The amount criminals earn off ID theft, hacking and other forms of cybercrime worldwide is approaching the levels of global drug trafficking, and rising rapidly, experts say.
Hackers display “shocking inventiveness” in leveraging technology for extortion as they cause losses of up to $600 billion a year from cybercrime, said James A. Lewis, senior vice president of the Center for Strategic & International Studies.
The Washington think tank and a global computer security company, McAfee, released a joint report Wednesday that described cybercrime as a business of unrelenting growth that floods the internet with a “staggering” amount of malicious activity.
“The situation is getting worse, not better. The trend line is not moving in the right direction,” Howard Marshall, deputy assistant director of the FBI’s cyber division, said in commenting on the report.
Cybercriminal gangs adopt technology so fast that “about five minutes after release, we’ll see it” in use, Marshall said. Moreover, gangs use anonymizing software and digital currencies that bedevil law enforcement officers trying to track those behind cyber extortions.
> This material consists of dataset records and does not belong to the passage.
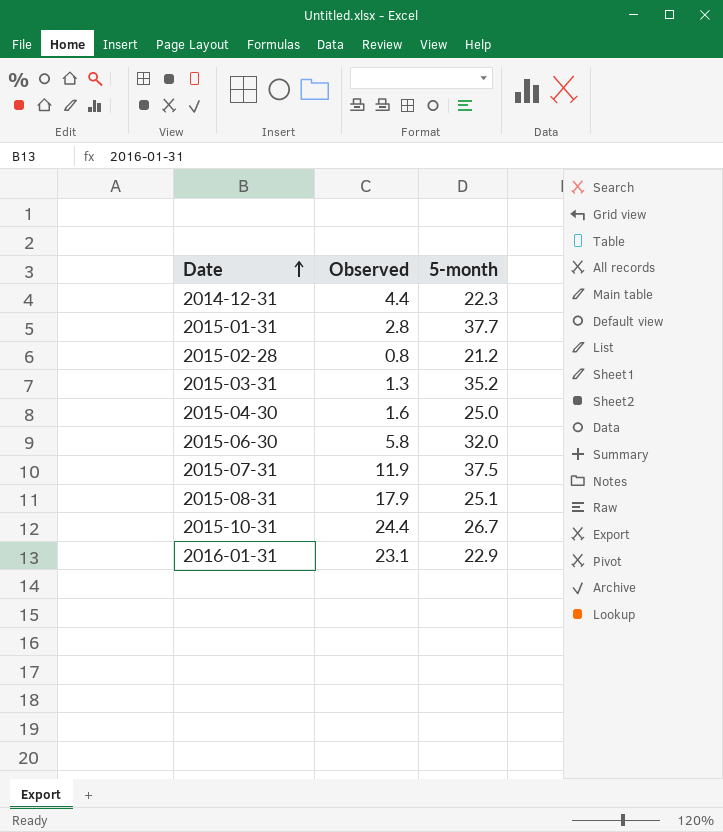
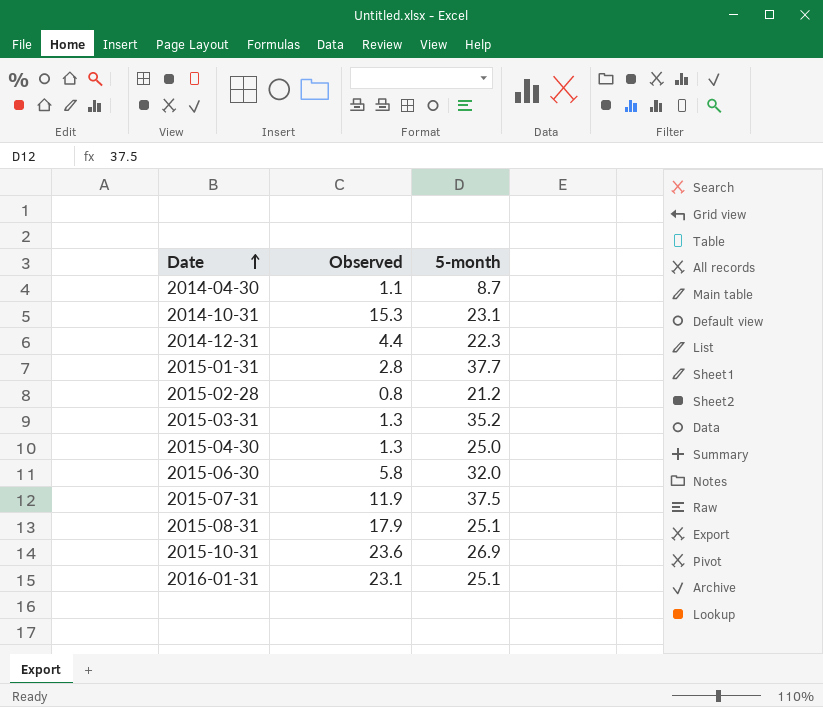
row 2014-04-30: none -> 1.1 | 8.7
row 2014-10-31: none -> 15.3 | 23.1
2015-04-30 | Observed: 1.6 -> 1.3
2015-10-31 | Observed: 24.4 -> 23.6
2015-10-31 | 5-month: 26.7 -> 26.9
2016-01-31 | 5-month: 22.9 -> 25.1

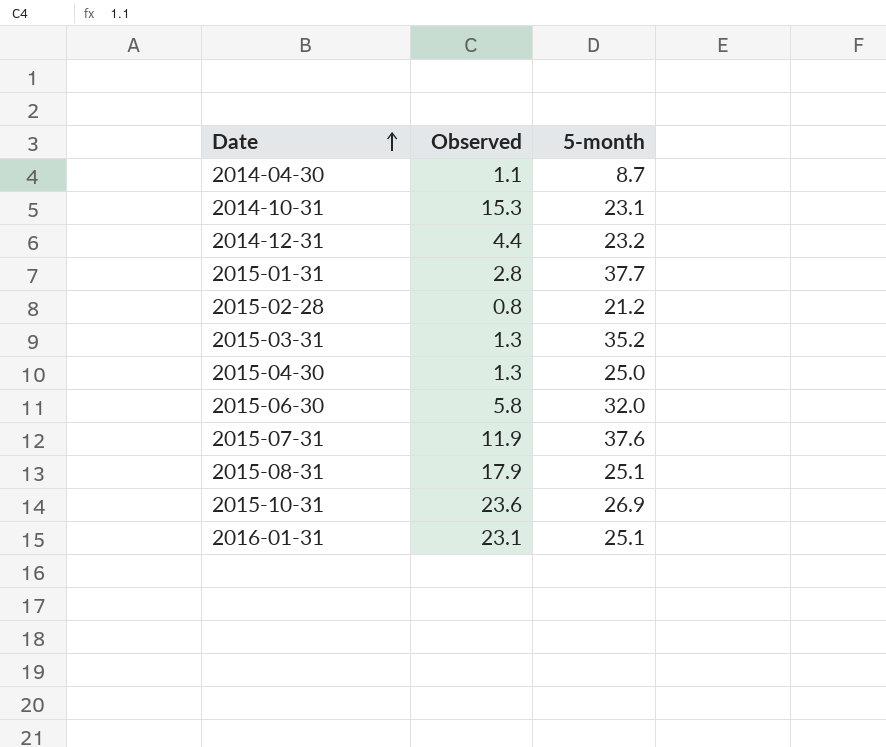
2014-12-31 | 5-month: 22.3 -> 23.2
2015-07-31 | 5-month: 37.5 -> 37.6

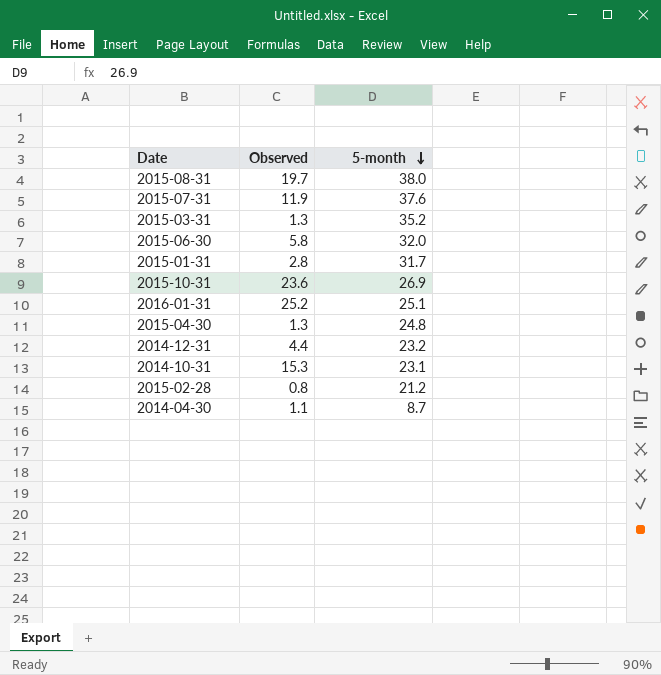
row order: Date ascending -> 5-month descending
2015-08-31 | Observed: 17.9 -> 19.7
2015-08-31 | 5-month: 25.1 -> 38.0
2015-01-31 | 5-month: 37.7 -> 31.7
2016-01-31 | Observed: 23.1 -> 25.2
2015-04-30 | 5-month: 25.0 -> 24.8

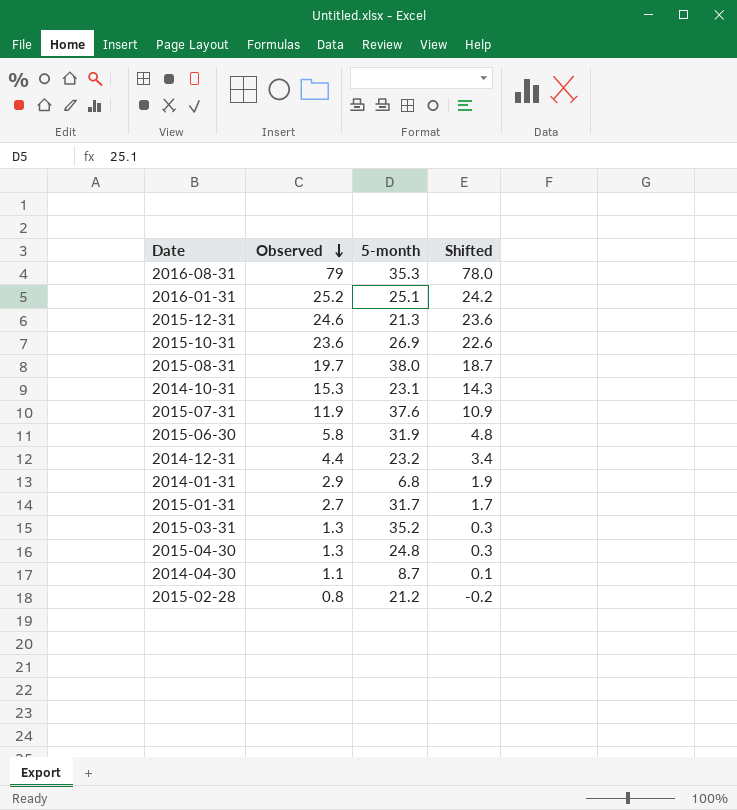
row order: 5-month descending -> Observed descending
column Shifted | formula: none -> [Observed] - 1
row 2016-08-31: none -> 79 | 35.3 | 78.0
row 2015-12-31: none -> 24.6 | 21.3 | 23.6
2015-06-30 | 5-month: 32.0 -> 31.9
row 2014-01-31: none -> 2.9 | 6.8 | 1.9
2015-01-31 | Observed: 2.8 -> 2.7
More than 2 billion people worldwide may have had their personal data stolen or compromised, the report said. The amount of ransomware and other attacks is so large that law enforcement can confront only the cases involving the greatest damages.
“We talked to one of the bigger (FBI) field offices in the U.S. and they said, ‘We have a million-dollar threshold.’ There’s just too much cybercrime for them to look at anything below a million dollars. That’s just wild. The tide of crime is so overwhelming,” Lewis said.